Quant à l'argument de la défense concernant les messages texte trouvés sur le téléphone de Nivin (P/4), dont on peut apprendre que le défunt s'est disputé avec Tawfik (« fils de Wasfi »), il faut d'abord noter qu'aucune des parties à cet échange de messages texte n'est venue témoigner de manière à ce qu'il soit possible de savoir s'il s'agissait de choses qu'elles percevaient dans leur sens ou de rumeurs qui se sont répandues dans le quartier après l'incident. De plus, concernant ces messages, ils n'invalident pas la version de Tawfik selon laquelle il confirme de sa bouche qu'il a physiquement confronté le défunt en le séparant de l'accusé, et selon lui, il a même reçu des coups dans le processus. Plus que nécessaire, nous notons que certains de ces messages peuvent aussi agir sur l'obligation du prévenu, en particulier le message texte de 19h42, qui contient une prétendue description du percutement de voitures.
Résumé jusqu'à présent :
Bien qu'il ne soit pas possible de déterminer clairement ce qui a conduit Tawfik à revenir sur sa description des menaces dans sa version, il semble qu'en passant à son témoignage au tribunal, il ait pleinement compris la signification de sa version par rapport à la menace (comme le prévenu avait déjà pris la peine de le lui dire lors de la confrontation) et, pour des raisons qui lui étaient réservées, il a cherché à faire preuve de clémence envers l'accusé. Cette tendance est cohérente avec le fait que Tawfiq, pour la première fois au tribunal, a donné une explication de l'accident de sa propre initiative, en ne voyant pas d'un œil. Le plissement des yeux du prévenu n'est pas nouveau, et on peut supposer que c'était au courant de Tawfik grâce à leur connaissance depuis la maternelle. Ainsi, s'il avait eu raison dans cette « explication », Tawfiq l'aurait déjà trouvée lors de l'interrogatoire policier, et pas seulement dans son premier témoignage au tribunal.
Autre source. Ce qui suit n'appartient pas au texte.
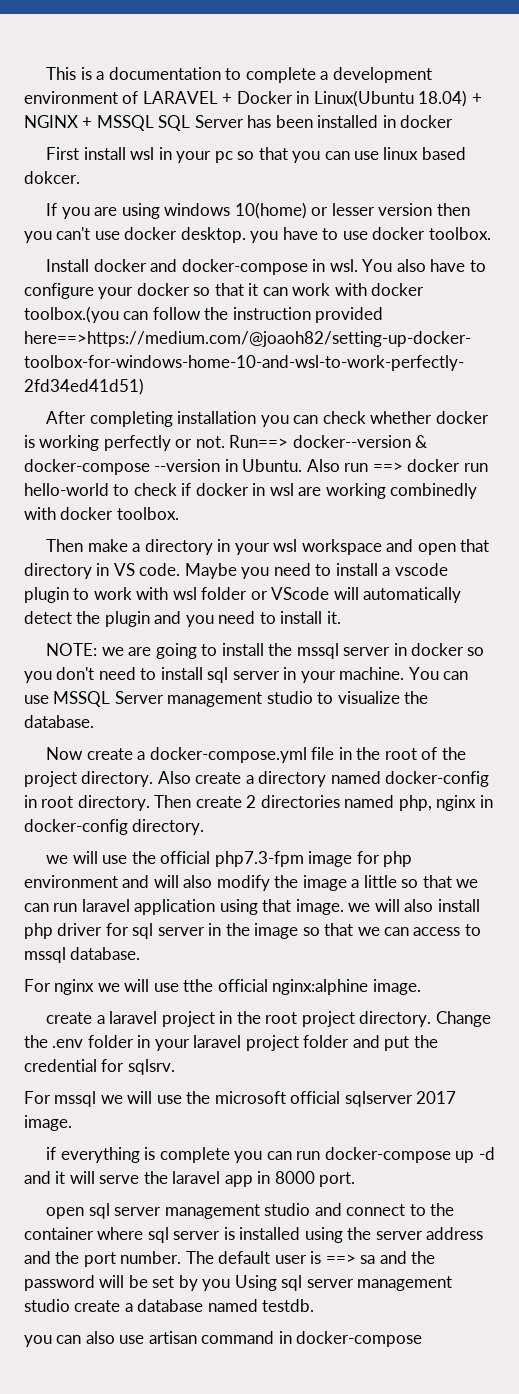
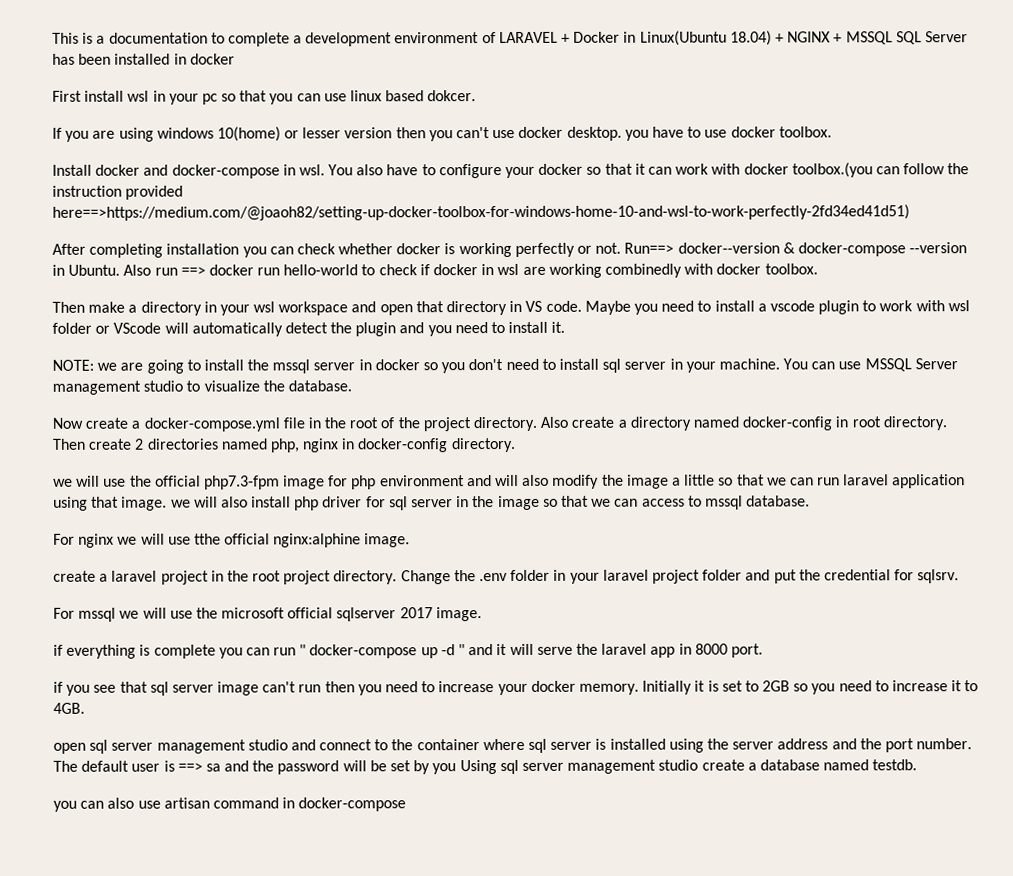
- if everything is complete you can run docker-compose up -d and it will serve the laravel app in 8000 port.
+ if everything is complete you can run " docker-compose up -d " and it will serve the laravel app in 8000 port.
+ if you see that sql server image can't run then you need to increase your docker memory. Initially it is set to 2GB so you need to increase it to 4GB.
La combinaison de l'impression générale du témoignage de Tawfik, combinée à tout ce qui précède, conduit le tribunal à préférer sa version lors de l'interrogatoire concernant les menaces à sa version au tribunal. Comme mentionné, la version de Tawfik peut être corroborée par des renforts, notamment l'adaptation de sa version en termes de synchronisation aux images des caméras de surveillance, la présence d'une fissure dans le pare-brise de la voiture de l'accusé, et la manière dont les événements se sont déroulés immédiatement après l'incident dans la laverie, y compris le remplacement de la voiture Avonsis par une Dodge, le changement de conducteur du frère du prévenu à l'accusé, l'écrasement du défunt et son abandon ultérieur, tels que détaillés et détaillés.